(THE DATA begins)

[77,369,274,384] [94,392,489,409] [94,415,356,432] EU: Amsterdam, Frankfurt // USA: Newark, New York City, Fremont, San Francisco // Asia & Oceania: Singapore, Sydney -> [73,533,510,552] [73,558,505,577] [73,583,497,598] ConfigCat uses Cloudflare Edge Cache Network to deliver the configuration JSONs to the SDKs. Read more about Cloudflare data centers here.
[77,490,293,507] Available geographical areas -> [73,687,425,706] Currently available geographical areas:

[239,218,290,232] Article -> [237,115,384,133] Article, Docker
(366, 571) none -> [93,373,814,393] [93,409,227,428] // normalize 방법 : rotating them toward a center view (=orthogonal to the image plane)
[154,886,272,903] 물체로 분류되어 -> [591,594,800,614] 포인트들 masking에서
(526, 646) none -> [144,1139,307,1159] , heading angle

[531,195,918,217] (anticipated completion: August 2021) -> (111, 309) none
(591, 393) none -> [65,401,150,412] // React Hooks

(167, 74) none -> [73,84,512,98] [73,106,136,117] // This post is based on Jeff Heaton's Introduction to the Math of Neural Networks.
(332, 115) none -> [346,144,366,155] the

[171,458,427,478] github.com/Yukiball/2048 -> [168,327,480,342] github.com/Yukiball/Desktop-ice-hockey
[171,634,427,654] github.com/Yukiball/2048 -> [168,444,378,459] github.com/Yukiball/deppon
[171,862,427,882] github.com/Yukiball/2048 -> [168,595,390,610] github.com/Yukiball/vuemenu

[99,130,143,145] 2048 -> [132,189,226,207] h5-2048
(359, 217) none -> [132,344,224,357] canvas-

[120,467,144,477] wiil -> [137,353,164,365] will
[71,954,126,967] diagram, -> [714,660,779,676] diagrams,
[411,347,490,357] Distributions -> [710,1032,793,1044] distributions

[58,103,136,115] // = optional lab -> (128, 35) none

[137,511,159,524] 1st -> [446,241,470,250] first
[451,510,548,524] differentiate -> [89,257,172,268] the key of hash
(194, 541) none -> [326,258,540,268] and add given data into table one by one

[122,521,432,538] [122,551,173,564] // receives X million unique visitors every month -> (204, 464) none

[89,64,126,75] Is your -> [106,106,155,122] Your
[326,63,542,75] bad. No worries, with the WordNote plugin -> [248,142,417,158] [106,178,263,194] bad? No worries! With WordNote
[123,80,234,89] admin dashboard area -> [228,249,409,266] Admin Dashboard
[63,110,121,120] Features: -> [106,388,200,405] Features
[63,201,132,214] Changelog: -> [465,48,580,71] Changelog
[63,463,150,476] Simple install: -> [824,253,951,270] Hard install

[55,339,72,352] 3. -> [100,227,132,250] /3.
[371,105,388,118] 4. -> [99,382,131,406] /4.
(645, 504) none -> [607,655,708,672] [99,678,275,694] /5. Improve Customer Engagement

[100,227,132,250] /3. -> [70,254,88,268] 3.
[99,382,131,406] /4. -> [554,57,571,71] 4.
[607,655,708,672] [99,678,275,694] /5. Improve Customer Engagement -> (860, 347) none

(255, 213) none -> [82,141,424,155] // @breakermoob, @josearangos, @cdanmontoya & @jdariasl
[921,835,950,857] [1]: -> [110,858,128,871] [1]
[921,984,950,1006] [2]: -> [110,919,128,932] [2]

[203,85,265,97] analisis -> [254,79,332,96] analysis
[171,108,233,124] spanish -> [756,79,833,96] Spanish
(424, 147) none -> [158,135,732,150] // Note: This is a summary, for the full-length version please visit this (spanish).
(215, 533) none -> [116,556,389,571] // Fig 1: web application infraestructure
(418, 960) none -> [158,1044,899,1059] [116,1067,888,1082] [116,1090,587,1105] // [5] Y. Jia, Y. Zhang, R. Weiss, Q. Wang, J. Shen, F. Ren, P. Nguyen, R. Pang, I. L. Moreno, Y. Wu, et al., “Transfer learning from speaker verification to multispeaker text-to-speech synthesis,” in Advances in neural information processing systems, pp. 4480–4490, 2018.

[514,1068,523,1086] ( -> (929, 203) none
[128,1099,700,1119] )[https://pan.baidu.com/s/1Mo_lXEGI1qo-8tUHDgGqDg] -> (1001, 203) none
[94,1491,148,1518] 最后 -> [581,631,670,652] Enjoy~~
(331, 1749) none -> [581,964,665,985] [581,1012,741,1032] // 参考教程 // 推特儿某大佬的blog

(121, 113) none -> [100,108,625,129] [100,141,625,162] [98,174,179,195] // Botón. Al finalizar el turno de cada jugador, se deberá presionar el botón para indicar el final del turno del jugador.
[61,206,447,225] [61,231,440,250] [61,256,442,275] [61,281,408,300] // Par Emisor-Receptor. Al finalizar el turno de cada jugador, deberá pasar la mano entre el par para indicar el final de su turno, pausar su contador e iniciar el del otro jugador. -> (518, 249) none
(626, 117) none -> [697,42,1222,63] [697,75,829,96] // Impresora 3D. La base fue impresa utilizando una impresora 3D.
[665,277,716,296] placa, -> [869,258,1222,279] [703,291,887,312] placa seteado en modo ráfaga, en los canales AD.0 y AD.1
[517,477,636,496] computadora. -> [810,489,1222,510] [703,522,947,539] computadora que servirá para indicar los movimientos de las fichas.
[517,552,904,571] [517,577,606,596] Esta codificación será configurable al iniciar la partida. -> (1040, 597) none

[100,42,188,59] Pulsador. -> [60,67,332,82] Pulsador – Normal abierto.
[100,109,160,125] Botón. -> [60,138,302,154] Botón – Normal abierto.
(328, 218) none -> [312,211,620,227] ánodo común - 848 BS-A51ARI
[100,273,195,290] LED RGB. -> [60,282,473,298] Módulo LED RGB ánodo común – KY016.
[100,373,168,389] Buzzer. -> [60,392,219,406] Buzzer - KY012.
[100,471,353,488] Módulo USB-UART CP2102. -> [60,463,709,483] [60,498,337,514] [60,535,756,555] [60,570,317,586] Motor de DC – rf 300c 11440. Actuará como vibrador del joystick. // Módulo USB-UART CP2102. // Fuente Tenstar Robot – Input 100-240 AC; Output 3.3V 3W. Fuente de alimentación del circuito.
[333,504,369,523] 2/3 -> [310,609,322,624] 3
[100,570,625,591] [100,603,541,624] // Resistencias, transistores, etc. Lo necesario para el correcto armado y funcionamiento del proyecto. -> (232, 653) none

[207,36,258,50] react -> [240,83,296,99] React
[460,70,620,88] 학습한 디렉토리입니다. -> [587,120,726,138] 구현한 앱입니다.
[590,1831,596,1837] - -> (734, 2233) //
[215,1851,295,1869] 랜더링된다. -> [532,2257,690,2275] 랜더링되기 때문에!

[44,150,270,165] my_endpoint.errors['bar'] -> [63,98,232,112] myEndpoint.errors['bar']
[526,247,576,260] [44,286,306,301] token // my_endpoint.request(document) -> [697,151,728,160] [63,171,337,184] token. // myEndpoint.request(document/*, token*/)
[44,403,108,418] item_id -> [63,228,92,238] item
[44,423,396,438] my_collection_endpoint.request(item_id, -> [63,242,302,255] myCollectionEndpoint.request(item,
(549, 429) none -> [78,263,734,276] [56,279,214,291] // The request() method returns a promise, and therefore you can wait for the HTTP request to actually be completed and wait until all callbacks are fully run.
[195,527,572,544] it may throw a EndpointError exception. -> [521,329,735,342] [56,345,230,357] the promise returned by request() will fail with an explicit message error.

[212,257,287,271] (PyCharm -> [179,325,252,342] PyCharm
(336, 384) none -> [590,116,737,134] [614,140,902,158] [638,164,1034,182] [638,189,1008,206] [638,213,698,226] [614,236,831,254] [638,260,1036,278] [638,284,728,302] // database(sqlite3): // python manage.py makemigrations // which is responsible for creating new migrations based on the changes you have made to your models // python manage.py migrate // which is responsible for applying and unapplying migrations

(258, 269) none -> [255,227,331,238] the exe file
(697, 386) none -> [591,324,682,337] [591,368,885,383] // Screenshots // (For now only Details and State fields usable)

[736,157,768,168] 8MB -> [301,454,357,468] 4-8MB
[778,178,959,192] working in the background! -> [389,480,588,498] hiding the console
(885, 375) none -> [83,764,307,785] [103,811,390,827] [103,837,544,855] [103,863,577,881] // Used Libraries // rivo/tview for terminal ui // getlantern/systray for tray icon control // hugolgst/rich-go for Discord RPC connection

(THE DATA ends)

WORK TASK: Give the lines again, exactly as they stand, from the beginning of the data through the line with "[239,218,290,232] Article ->".

TASK RESPONSE:
[77,369,274,384] [94,392,489,409] [94,415,356,432] EU: Amsterdam, Frankfurt // USA: Newark, New York City, Fremont, San Francisco // Asia & Oceania: Singapore, Sydney -> [73,533,510,552] [73,558,505,577] [73,583,497,598] ConfigCat uses Cloudflare Edge Cache Network to deliver the configuration JSONs to the SDKs. Read more about Cloudflare data centers here.
[77,490,293,507] Available geographical areas -> [73,687,425,706] Currently available geographical areas:

[239,218,290,232] Article -> [237,115,384,133] Article, Docker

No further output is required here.